米国の新型コロナウイルスの感染者、死者は4月14日現在、それぞれ57万人、2万8000人を上回り、世界最多となった。その背景には再選に必要な好調な経済を持続させようと、外出禁止など経済悪化を招くような強力な対策を渋ったトランプ大統領の意向が影を落としていた。11日付ニューヨーク・タイムズは後手に回ったホワイトハウスの内幕を暴露した。
50万人死亡の進言無視
ホワイトハウスの国家安全保障会議の当局者は1月初め、中央情報局(CIA)や国防情報局などの情報機関から、ウイルスが中国から米国にも拡散し、数週間以内に市民に自宅待機などを指示し、シカゴのような規模の都市を封鎖するような措置を取らざるを得なくなる、と予測した報告を受け取った。
この報告は1週間後にトランプ大統領に伝えられたが、対応策は講じられなかった。1月29日になって、経済担当のナバロ大統領補佐官はウイルスのまん延によって、50万人もの市民が死亡し、経済的な損失は3兆ドルにも達するというメモを作成、大統領に警告した。
翌30日、今度はアザー厚生長官が大統領に直接電話し、パンデミック(大流行)が起きる恐れがあることを大統領に伝えた。大統領は中西部へ遊説に行く途中のエアフォースワンの機中にいたが、長官に「パニックになるな」と述べ、長官が心配性になっているのではないか、と応じたという。
大統領が本腰を入れて取り組まないまま、事態は悪化していった。政府内の疫病担当者や伝染病専門家の間では、「レッド・ドーン」(若き勇者たち、米戦争映画の題名)と名付けられたチェーン・メールが飛び交い、懸念が広まっていった。だが、トランプ大統領は4月までに、「暖かくなれば、奇跡的に消え去ってしまう」などと根拠のない楽観論を繰り返した。
しかし、厚生省の専門家グループが国家安全保障会議当局者らと作成した2月14日付メモは集会の制限やスポーツイベントの中止、外出禁止、テレワークの実施、学校閉鎖の検討など強制的な対策が盛り込まれており、グループの代表らが大統領と会談し、進言しようとしていた。だが、大統領のインド公式訪問などがあって実現せず、大統領に事態の深刻さを理解させる試みは弱まっていった。
こうした中の2月25日、パンデミックの懸念を強めていたメッソニエ国立免疫呼吸センター長が「コロナウイルスのまん延は不可避」であり、「パンデミックが起きるかどうかの問題ではなく、いつ起きるかの問題だ」と警告。社会に衝撃を与えたこの発言で株式市場は大暴落となった。だが、この警告は大統領に事前に通知することなく行われたものだった。

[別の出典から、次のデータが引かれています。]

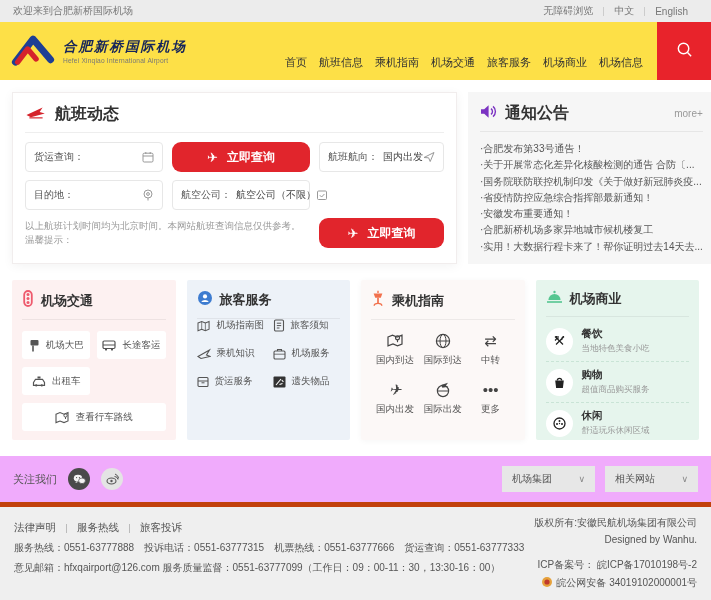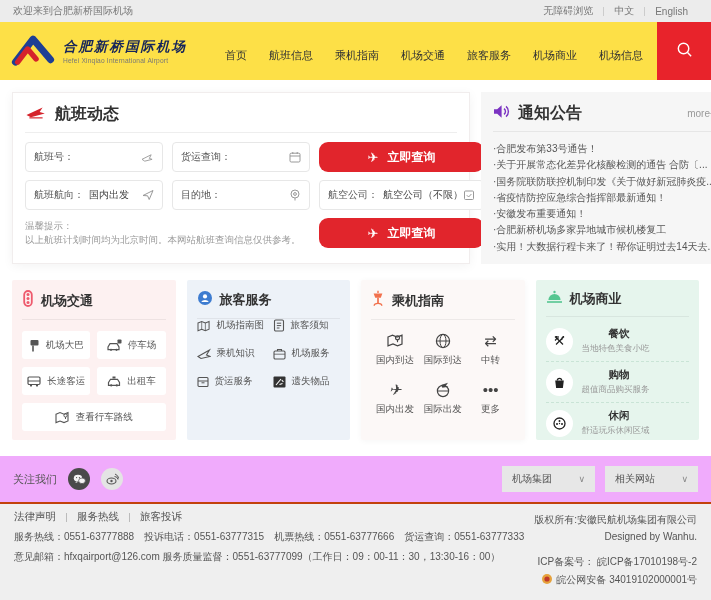--- a/index.html
+++ b/index.html
@@ -9,21 +9,21 @@
   .topbar { height:22px; background:#ececec; display:flex; align-items:center; justify-content:space-between; padding:0 13px; font-size:10px; color:#777; }
   .topbar-links { display:flex; align-items:center; }
   .topbar-links .link { padding:0 10px; cursor:pointer; }
   .topbar-links .sep { width:1px; height:9px; background:#ccc; }
 
   
   .header { height:58px; background:#fde047; display:flex; align-items:center; padding-left:10px; position:relative; }
   .logo { display:flex; align-items:center; gap:7px; cursor:pointer; }
   .logo-title { font-family:"DejaVu Serif",serif; font-weight:bold; font-style:italic; font-size:13.5px; color:#16255a; letter-spacing:2px; }
   .logo-sub { font-size:6.6px; color:#777; letter-spacing:.2px; margin-top:1px; }
-  .nav { position:absolute; right:68px; top:4px; height:58px; display:flex; align-items:center; gap:22px; font-size:11px; color:#333; }
+  .nav { position:absolute; right:68px; top:11px; height:58px; display:flex; align-items:center; gap:12px; font-size:11px; color:#333; }
   .nav-item { cursor:pointer; white-space:nowrap; }
   .search-btn { position:absolute; right:0; top:0; width:54px; height:58px; background:#e8232b; display:flex; align-items:center; justify-content:center; cursor:pointer; }
 
   
   .main { padding:12px 12px 0 12px; background:#fff; }
   .row1 { display:flex; gap:11px; }
 
   .flight-panel { width:458px; height:172px; background:#fff; border:1px solid #f1eded; box-shadow:0 2px 10px rgba(0,0,0,.05); padding:9px 12px; }
   .panel-head { display:flex; align-items:center; gap:8px; height:24px; }
   .panel-title { font-size:16px; font-weight:bold; color:#333; }
@@ -63,35 +63,35 @@
 
   .c3-grid { display:grid; grid-template-columns:1fr 1fr 1fr; gap:15px 0; margin-top:13px; }
   .c3-item { display:flex; flex-direction:column; align-items:center; gap:5px; font-size:9.5px; color:#555; cursor:pointer; }
   .c3-glyph { font-size:15px; color:#444; line-height:16px; height:16px; }
   .c3-glyph.plane { font-style:italic; }
 
   .c4-list { margin-top:4px; }
   .c4-item { display:flex; align-items:center; gap:9px; padding:6px 0; cursor:pointer; }
   .c4-item + .c4-item { border-top:1px dashed #c9e4d6; }
   .c4-circle { width:27px; height:27px; border-radius:50%; background:#fff; display:flex; align-items:center; justify-content:center; flex:none; }
-  .c4-t { font-size:10.5px; font-weight:bold; color:#333;margin-left:27px; }
+  .c4-t { font-size:10.5px; font-weight:bold; color:#333; }
   .c4-s { font-size:8.5px; color:#999; margin-top:2px; }
 
   
   .social { margin-top:16px; height:46px; background:#f0abfc; display:flex; align-items:center; padding:0 13px; }
   .social-label { font-size:11px; color:#555; }
   .soc-ic { width:22px; height:22px; border-radius:50%; margin-left:11px; display:flex; align-items:center; justify-content:center; cursor:pointer; }
   .wechat { background:#4a4a4a; }
   .weibo { background:#e4e4e4; }
   .dropdowns { margin-left:auto; display:flex; gap:10px; }
   .dropdown { width:93px; height:26px; background:#e7e7e7; display:flex; align-items:center; justify-content:space-between; padding:0 10px; font-size:10px; color:#555; cursor:pointer; }
   .dropdown .chev { font-size:9px; color:#888; }
 
   
-  .footer { height:98px; background:#efefef; border-top:2px solid #c2410c; padding:6px 14px; position:relative; font-size:10px; color:#555; }
+  .footer { height:98px; background:#efefef; border-top:5px solid #c2410c; padding:14px 14px; position:relative; font-size:10px; color:#555; }
   .f-links { display:flex; align-items:center; gap:10px; font-size:10.5px; }
   .f-links .link { cursor:pointer; }
   .f-links .sep { width:1px; height:9px; background:#bbb; }
   .f-line { margin-top:6px; white-space:nowrap; }
   .f-right { position:absolute; right:14px; top:9px; text-align:right; }
   .f-right .designed { margin-top:4px; }
   .f-right .icp { margin-top:13px; }
   .f-right .police { margin-top:4px; display:flex; align-items:center; justify-content:flex-end; gap:4px; }
 </style>
 </head>
@@ -149,28 +149,20 @@
           <svg width="22" height="16" viewBox="0 0 30 20">
             <path d="M2 14 L24 4 L20 10 L27 12 L8 17 Z" fill="#d5232b"></path>
             <path d="M6 18 h18" stroke="#d5232b" stroke-width="1.6"></path>
           </svg>
         </span>
         <span class="panel-title">航班动态</span>
       </div>
       <div class="panel-div"></div>
       <div class="form-grid">
         <div class="field">
-          <span class="lbl">航班号：</span>
-          <span class="f-ic">
-            <svg width="13" height="11" viewBox="0 0 14 12">
-                <path d="M1 8 L11 3 L9 7 L12 8 L4 10 Z" fill="none" stroke="#999" stroke-width="1"></path>
-              </svg>
-          </span>
-        </div>
-        <div class="field">
           <span class="lbl">货运查询：</span>
           <span class="f-ic">
             <svg width="12" height="12" viewBox="0 0 12 12">
                 <rect x="1" y="2.2" width="10" height="8.8" rx="1.2" fill="none" stroke="#999"></rect>
                 <line x1="1" y1="5" x2="11" y2="5" stroke="#999"></line>
                 <line x1="3.8" y1="1" x2="3.8" y2="3" stroke="#999"></line>
                 <line x1="8.2" y1="1" x2="8.2" y2="3" stroke="#999"></line>
               </svg>
           </span>
         </div>
@@ -203,22 +195,22 @@
           <span class="val">航空公司（不限）</span>
           <span class="f-ic">
             <svg width="12" height="12" viewBox="0 0 12 12">
                 <rect x="1.5" y="2" width="9" height="8.5" rx="1" fill="none" stroke="#999"></rect>
                 <path d="M3.8 6.2 l1.8 1.8 2.8-3" fill="none" stroke="#999"></path>
               </svg>
           </span>
         </div>
 
         <div class="tip">
+          <div>以上航班计划时间均为北京时间。本网站航班查询信息仅供参考。</div>
           <div>温馨提示：</div>
-          <div>以上航班计划时间均为北京时间。本网站航班查询信息仅供参考。</div>
         </div>
         <div class="btn-query">
           <span class="pl">✈</span>
           <span>立即查询</span>
         </div>
       </div>
     </div>
 
     <div class="notice-panel">
       <div class="panel-head">
@@ -259,29 +251,20 @@
         </span>
         <span class="card-title">机场交通</span>
       </div>
       <div class="c1-grid">
         <div class="c1-btn">
           <svg width="11" height="13" viewBox="0 0 11 13">
               <rect x="1.5" y="1" width="8" height="5.5" rx="1" fill="#555"></rect>
               <line x1="4" y1="6.5" x2="4" y2="12.5" stroke="#555" stroke-width="1.6"></line>
             </svg>
           <span>机场大巴</span>
-        </div>
-        <div class="c1-btn">
-          <svg width="15" height="12" viewBox="0 0 15 12">
-              <path d="M1 8 l2-3.4 h7 l2 3.4 v2.6 h-11 Z" fill="none" stroke="#555" stroke-width="1.2"></path>
-              <circle cx="4" cy="10.8" r="1.1" fill="#555"></circle>
-              <circle cx="9.5" cy="10.8" r="1.1" fill="#555"></circle>
-              <rect x="10.5" y="0.5" width="4" height="4" rx="0.8" fill="#555"></rect>
-            </svg>
-          <span>停车场</span>
         </div>
         <div class="c1-btn">
           <svg width="14" height="11" viewBox="0 0 14 11">
               <rect x="1" y="1" width="12" height="7.5" rx="1.2" fill="none" stroke="#555" stroke-width="1.2"></rect>
               <line x1="1" y1="5" x2="13" y2="5" stroke="#555"></line>
               <circle cx="4" cy="9.6" r="1.1" fill="#555"></circle>
               <circle cx="10" cy="9.6" r="1.1" fill="#555"></circle>
             </svg>
           <span>长途客运</span>
         </div>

トランプ大統領はインド訪問からの帰国途中の専用機の中で、メッソニエ氏の発言で株価が暴落したことを知り、激怒した。大統領は26日早朝にワシントンに帰着して直ちにアザー厚生長官に電話、メッソニエ氏が不必要に国民を怖がらせている、と怒りを爆発させた。
失われた3週間
26日夕に予定されていた大統領と疾病専門家らとの会議は急きょキャンセルとなった。専門家らはこの会議で、外出自粛など強力な対策が必要である、と大統領を説得する計画だった。大統領は会議の代わりに、ペンス副大統領を責任者とする対策チームを発足させた。チームの役割は明確だった。それはこれ以上「国民を心配させるメッセージはいらない」というものであり、大統領への進言を委縮させることにもなった。
その一方で、2月中旬になって厚生省の専門家を驚がくさせる報告がジョージア州から届いていた。無症状の20歳の中国人女性が親類5人に感染させていたという内容だった。「症状のない感染者がウイルスをまき散らしている」。2月の第3週までに厚生省などの疫病専門家らは経済活動の自粛や学校の閉鎖などの強力な措置を実施しなければ、ウイルスまん延を防止できないと確信するようになっていた。

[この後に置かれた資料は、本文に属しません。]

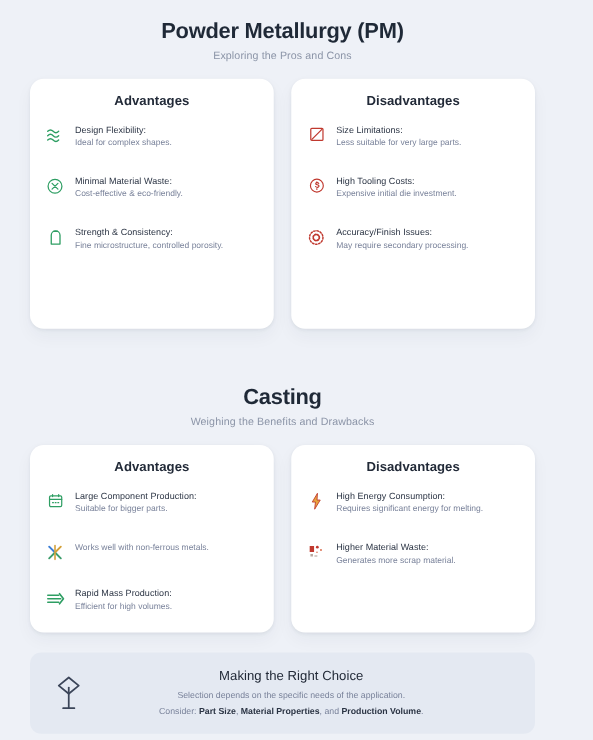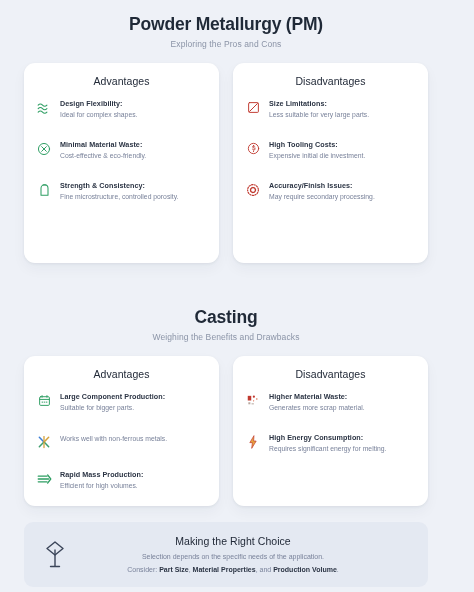--- a/index.html
+++ b/index.html
@@ -43,21 +43,21 @@
   .card {
     flex: 1 1 0;
     background: #ffffff;
     border-radius: 11px;
     box-shadow: 0 1px 3px rgba(30,41,59,0.07), 0 6px 14px rgba(30,41,59,0.045);
     padding: 12px 12px 14px 12px;
   }
   .card-title {
     text-align: center;
     font-size: 10.5px;
-    font-weight: normal;
+    font-weight: bold;
     color: #222a38;
     margin-bottom: 12px;
     letter-spacing: 0.05px;
   }
 
   .item {
     display: flex;
     align-items: flex-start;
     gap: 8px;
     margin-bottom: 20px;
@@ -68,21 +68,21 @@
     width: 16px;
     height: 16px;
     display: flex;
     align-items: center;
     justify-content: center;
     margin-top: 1px;
   }
   .item-text { flex: 1 1 auto; min-width: 0; }
   .item-term {
     font-size: 7.2px;
-    font-weight: bold;
+    font-weight: normal;
     color: #2b3444;
     line-height: 1.35;
     letter-spacing: 0.05px;
   }
   .item-desc {
     font-size: 6.8px;
     color: #79829a;
     line-height: 1.45;
     margin-top: 1.5px;
   }
@@ -284,47 +284,47 @@
         </span>
         <div class="item-text">
           <div class="item-term">Rapid Mass Production:</div>
           <div class="item-desc">Efficient for high volumes.</div>
         </div>
       </div>
     </div>
 
     <div class="card" style="min-height:150px;">
       <div class="card-title">Disadvantages</div>
+
+      <div class="item">
+        <span class="item-icon">
+          <svg width="10" height="14" viewBox="0 0 14 22" fill="none">
+            <path d="M8.5 1L2 12h4l-1 9 7-11.5H8z" fill="#e8a33d" stroke="#c0392f" stroke-width="1.1" stroke-linejoin="round"></path>
+          </svg>
+        </span>
+        <div class="item-text">
+          <div class="item-term">High Energy Consumption:</div>
+          <div class="item-desc">Requires significant energy for melting.</div>
+        </div>
+      </div>
 
       <div class="item">
         <span class="item-icon">
           <svg width="14" height="13" viewBox="0 0 24 22" fill="none">
             <path d="M3 3h6v8H3z" fill="#c0392f"></path>
             <circle cx="13.5" cy="4.5" r="1.9" fill="#c0392f"></circle>
             <circle cx="18.5" cy="8.5" r="1.3" fill="#d96a4a"></circle>
             <circle cx="13" cy="11.5" r="1.1" fill="#d96a4a"></circle>
             <path d="M4 14h3.5v3.5H4z" fill="#b8a9a0"></path>
             <path d="M9.5 15.5h4v2.3h-4z" fill="#c8bdb6"></path>
           </svg>
         </span>
         <div class="item-text">
           <div class="item-term">Higher Material Waste:</div>
           <div class="item-desc">Generates more scrap material.</div>
-        </div>
-      </div>
-
-      <div class="item">
-        <span class="item-icon">
-          <svg width="10" height="14" viewBox="0 0 14 22" fill="none">
-            <path d="M8.5 1L2 12h4l-1 9 7-11.5H8z" fill="#e8a33d" stroke="#c0392f" stroke-width="1.1" stroke-linejoin="round"></path>
-          </svg>
-        </span>
-        <div class="item-text">
-          <div class="item-term">High Energy Consumption:</div>
-          <div class="item-desc">Requires significant energy for melting.</div>
         </div>
       </div>
     </div>
   </div>
 
   <div class="footer" style="margin-top:16px;">
     <span class="footer-icon">
       <svg width="26" height="30" viewBox="0 0 26 30" fill="none" stroke="#3b4559" stroke-width="1.4" stroke-linejoin="round" stroke-linecap="round">
         <path d="M13 3L21 9.5 13 16 5 9.5z"></path>
         <path d="M13 11v16"></path>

この当時の厚生省の専門家による試算によると、米国内の感染者は1億1000万人、770万人が入院、死者は58万6000人に達するというものだった。2月26日時点の公式な感染者は15件だったが、3月16日には4226件に増加、現在は感染者が50万人を超えるまでになった。

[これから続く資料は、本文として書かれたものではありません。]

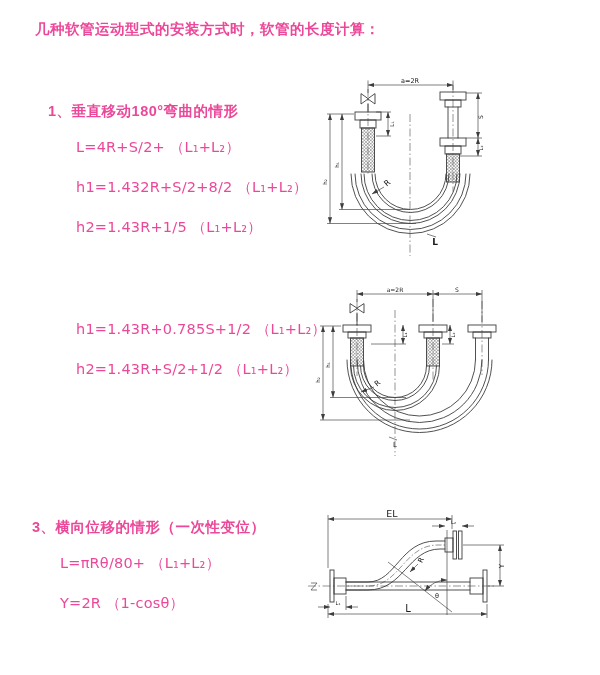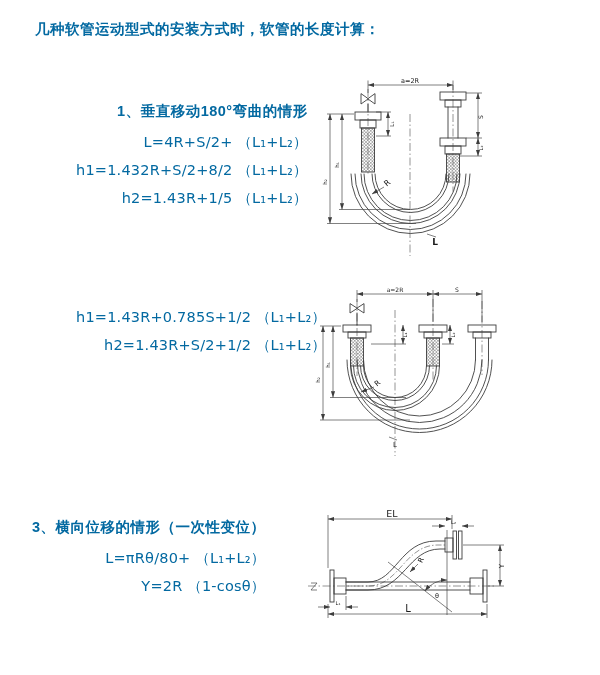--- a/index.html
+++ b/index.html
@@ -1,21 +1,21 @@
 <!DOCTYPE html>
 <html><head>
 <meta charset="utf-8">
 <style>
   html,body{margin:0;padding:0;background:#ffffff;}
   .page{position:relative;width:600px;height:675px;background:#ffffff;overflow:hidden;
-        font-family:"Liberation Sans","DejaVu Sans",sans-serif;color:#0369a1;}
+        font-family:"Liberation Sans","DejaVu Sans",sans-serif;color:#ec4899;}
   .title{position:absolute;left:35px;top:20px;font-size:14.5px;font-weight:bold;letter-spacing:0.5px;white-space:nowrap;}
-  .section{position:absolute;white-space:nowrap;text-align:right;}
+  .section{position:absolute;white-space:nowrap;}
   .sec-heading{font-size:14.5px;font-weight:bold;letter-spacing:0.5px;margin:0 0 7px 0;}
-  .formula{font-family:"DejaVu Sans",sans-serif;font-size:14.5px;line-height:28px;margin-left:28px;letter-spacing:0.2px;}
+  .formula{font-family:"DejaVu Sans",sans-serif;font-size:14.5px;line-height:28px;margin-left:28px;letter-spacing:0.2px;margin-top:12px;}
   svg.diagram{position:absolute;overflow:visible;}
   .art{stroke:#3d3d3d;stroke-width:0.9;fill:none;stroke-linecap:round;}
   .dim{stroke:#3d3d3d;stroke-width:0.65;fill:none;}
   .cl{stroke:#3d3d3d;stroke-width:0.55;fill:none;stroke-dasharray:8 2.5 1.5 2.5;}
   .hdash{stroke:#3d3d3d;stroke-width:0.55;fill:none;stroke-dasharray:6 2 1.5 2;}
   .braid{fill:url(#braid);stroke:#3d3d3d;stroke-width:0.9;}
   .lbl{font-family:"DejaVu Sans",sans-serif;fill:#1a1a1a;stroke:none;}
 </style>
 </head>
 <body>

ペンス副大統領がコロナ対策の責任者になった2月26日から、トランプ大統領が外出禁止などの行動指針を発表した3月16日までの3週間、米国は強力な有効策を打ち出せず、その間、パンデミックは加速していった。重大な時期に3週間が失われたのだ。3月末の数日ほど、大統領に進言を聞き入れる能力が欠如していることを浮き彫りにした時はなかった。